* ASSIGNMENT: Give every entry again, unchanged, and leave its images out.

[Stored data entries]
╭──
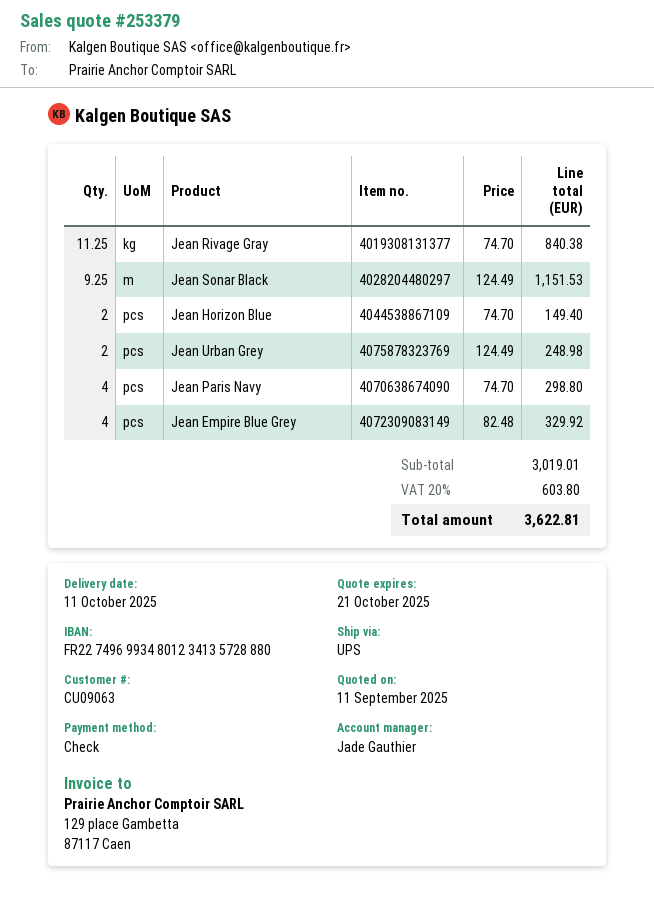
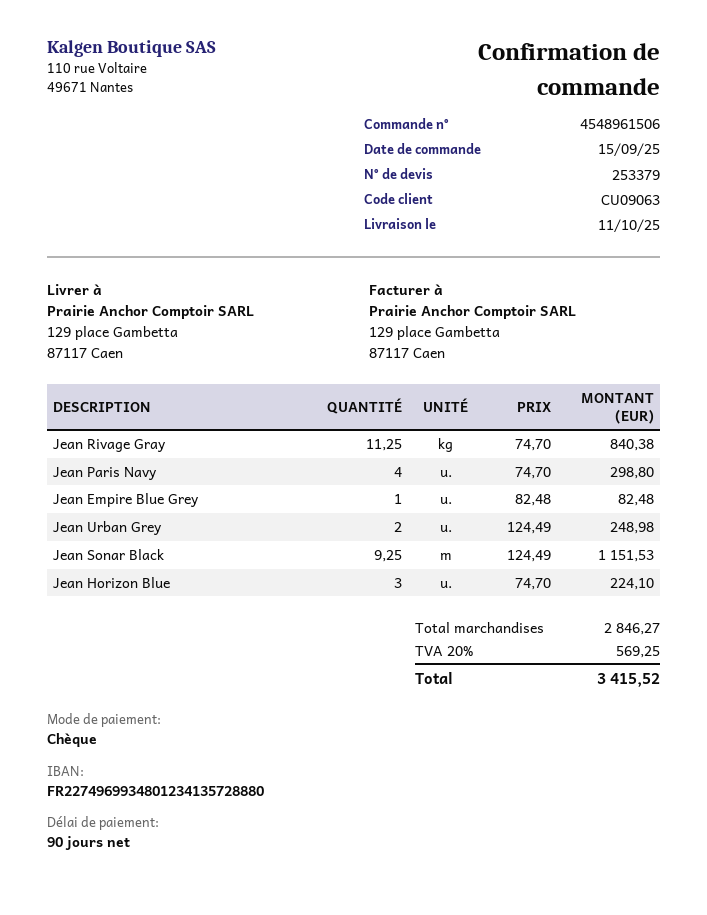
Jean Horizon Blue: 2 x 74.70 = 149.40 -> 3 x 74.70 = 224.10
Jean Empire Blue Grey: 4 x 82.48 = 329.92 -> 1 x 82.48 = 82.48
subtotal: 3019.01 -> 2846.27
tax: 20% = 603.80 -> 20% = 569.25
total: 3622.81 -> 3415.52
╰──
* RESPONSE:
Jean Horizon Blue: 2 x 74.70 = 149.40 -> 3 x 74.70 = 224.10
Jean Empire Blue Grey: 4 x 82.48 = 329.92 -> 1 x 82.48 = 82.48
subtotal: 3019.01 -> 2846.27
tax: 20% = 603.80 -> 20% = 569.25
total: 3622.81 -> 3415.52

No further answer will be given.